## Task
Make an exact copy of the entries, and keep any pictures out of it.

★ ★ ★ ★ ★

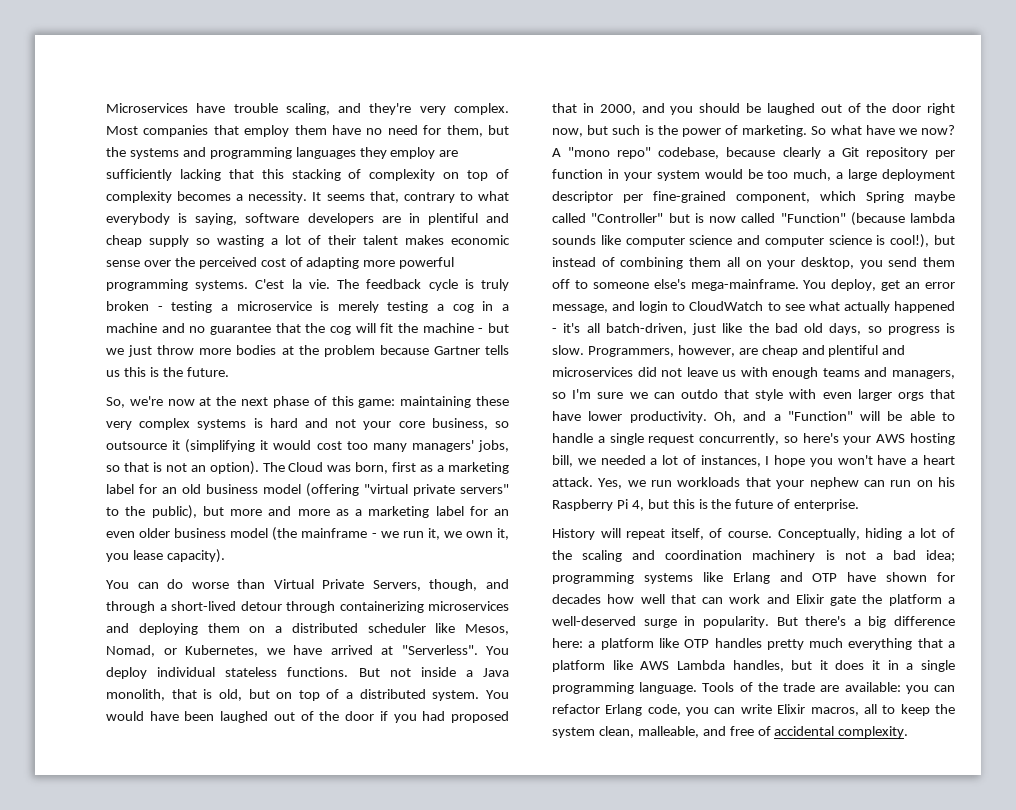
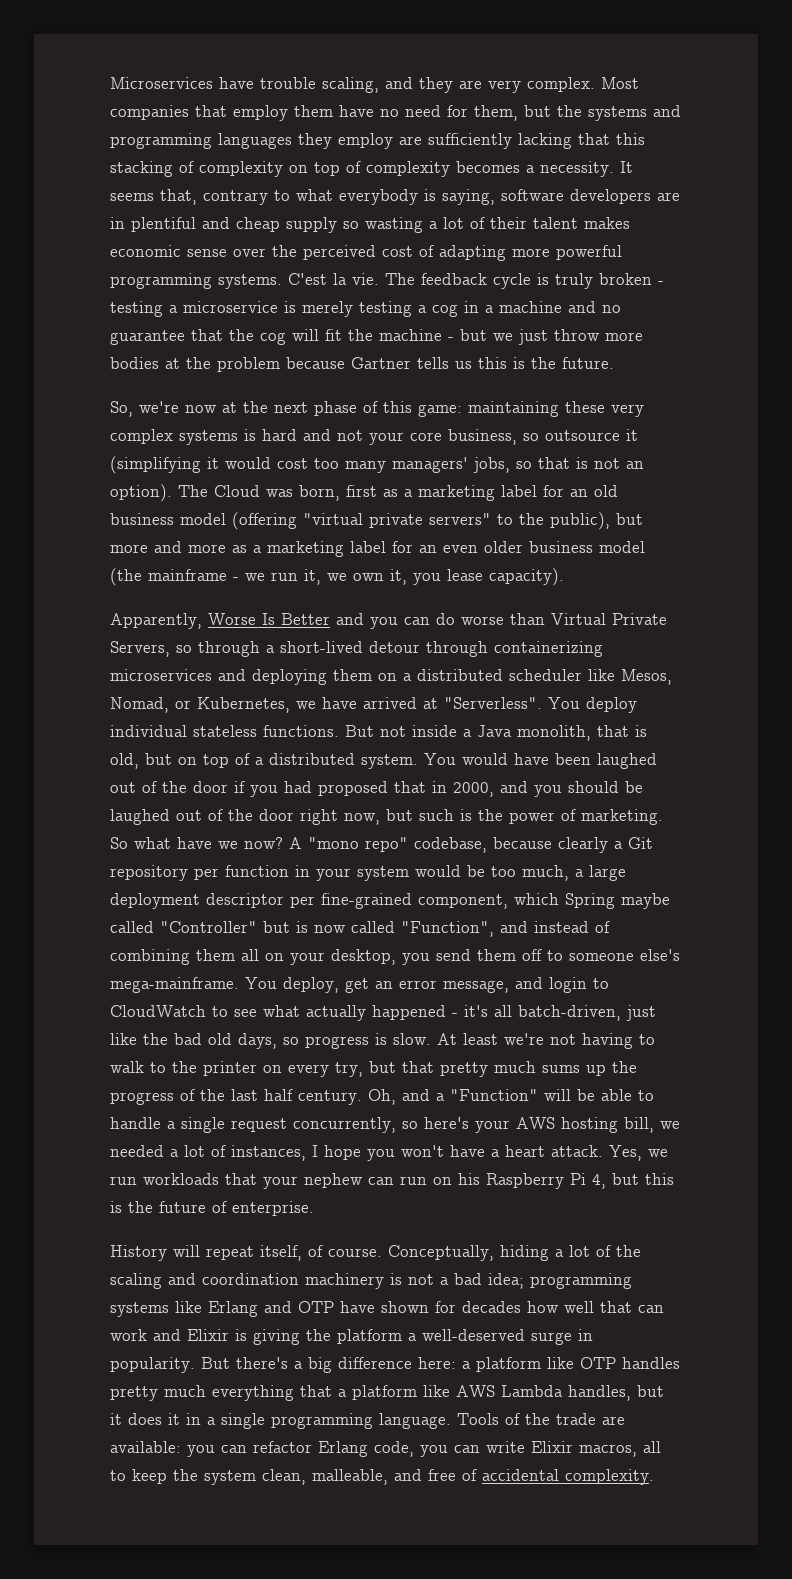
[369,103,412,115] they're -> [419,77,482,93] they are
[106,580,129,589] You -> [110,613,398,629] Apparently, Worse Is Better and you
[429,579,509,591] though, and -> [176,645,192,653] so
[780,212,955,226] [552,234,955,248] "Function" (because lambda sounds like computer science and computer science is cool!), but -> [401,921,528,937] "Function", and
[587,345,906,357] [552,367,955,379] [552,389,955,401] [552,411,707,423] Programmers, however, are cheap and plentiful and microservices did not leave us with enough teams and managers, so I'm sure we can outdo that style with even larger orgs that have lower productivity. -> [437,1033,655,1049] [110,1061,637,1077] [110,1089,362,1105] At least we're not having to walk to the printer on every try, but that pretty much sums up the progress of the last half century.
[830,595,857,606] gate -> [235,1329,300,1345] is giving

★ ★ ★ ★ ★

## Response area
[369,103,412,115] they're -> [419,77,482,93] they are
[106,580,129,589] You -> [110,613,398,629] Apparently, Worse Is Better and you
[429,579,509,591] though, and -> [176,645,192,653] so
[780,212,955,226] [552,234,955,248] "Function" (because lambda sounds like computer science and computer science is cool!), but -> [401,921,528,937] "Function", and
[587,345,906,357] [552,367,955,379] [552,389,955,401] [552,411,707,423] Programmers, however, are cheap and plentiful and microservices did not leave us with enough teams and managers, so I'm sure we can outdo that style with even larger orgs that have lower productivity. -> [437,1033,655,1049] [110,1061,637,1077] [110,1089,362,1105] At least we're not having to walk to the printer on every try, but that pretty much sums up the progress of the last half century.
[830,595,857,606] gate -> [235,1329,300,1345] is giving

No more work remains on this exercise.